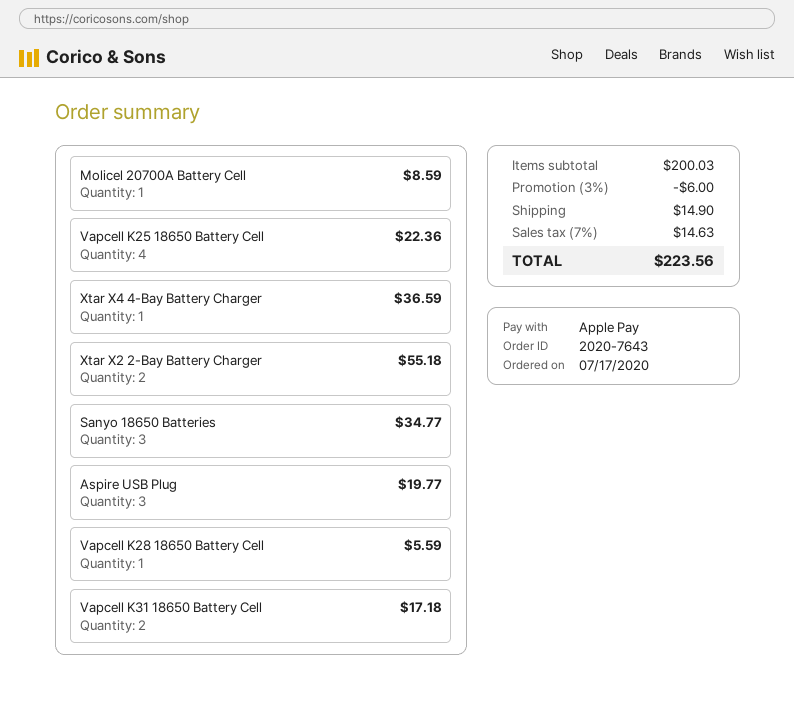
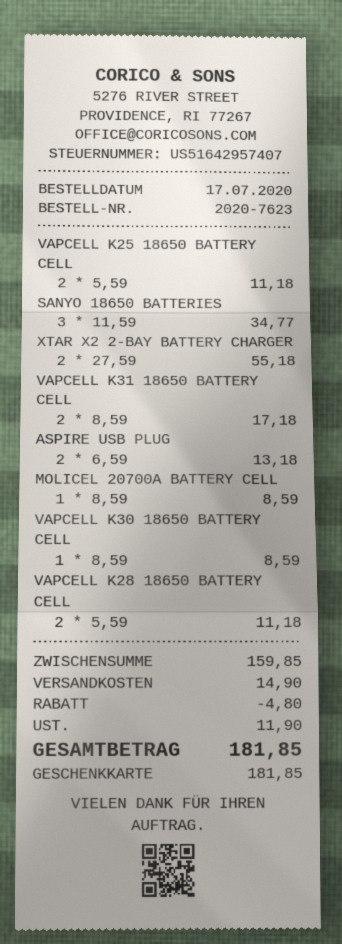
order number: 2020-7643 -> 2020-7623
payment method: Apple Pay -> gift card
Vapcell K25 18650 Battery Cell: 4 for 22.36 -> 2 for 11.18
Xtar X4 4-Bay Battery Charger: 1 for 36.59 -> none
Aspire USB Plug: 3 for 19.77 -> 2 for 13.18
Vapcell K28 18650 Battery Cell: 1 for 5.59 -> 2 for 11.18
VAPCELL K30 18650 BATTERY CELL: none -> 1 for 8.59
subtotal: 200.03 -> 159.85
discount: 6.00 -> 4.80
tax: 14.63 -> 11.90
total: 223.56 -> 181.85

» **WHAT TO PRODUCE**:
An exact, image-free transcription of all the records above is needed.

» **RESPONSE AREA**:
order number: 2020-7643 -> 2020-7623
payment method: Apple Pay -> gift card
Vapcell K25 18650 Battery Cell: 4 for 22.36 -> 2 for 11.18
Xtar X4 4-Bay Battery Charger: 1 for 36.59 -> none
Aspire USB Plug: 3 for 19.77 -> 2 for 13.18
Vapcell K28 18650 Battery Cell: 1 for 5.59 -> 2 for 11.18
VAPCELL K30 18650 BATTERY CELL: none -> 1 for 8.59
subtotal: 200.03 -> 159.85
discount: 6.00 -> 4.80
tax: 14.63 -> 11.90
total: 223.56 -> 181.85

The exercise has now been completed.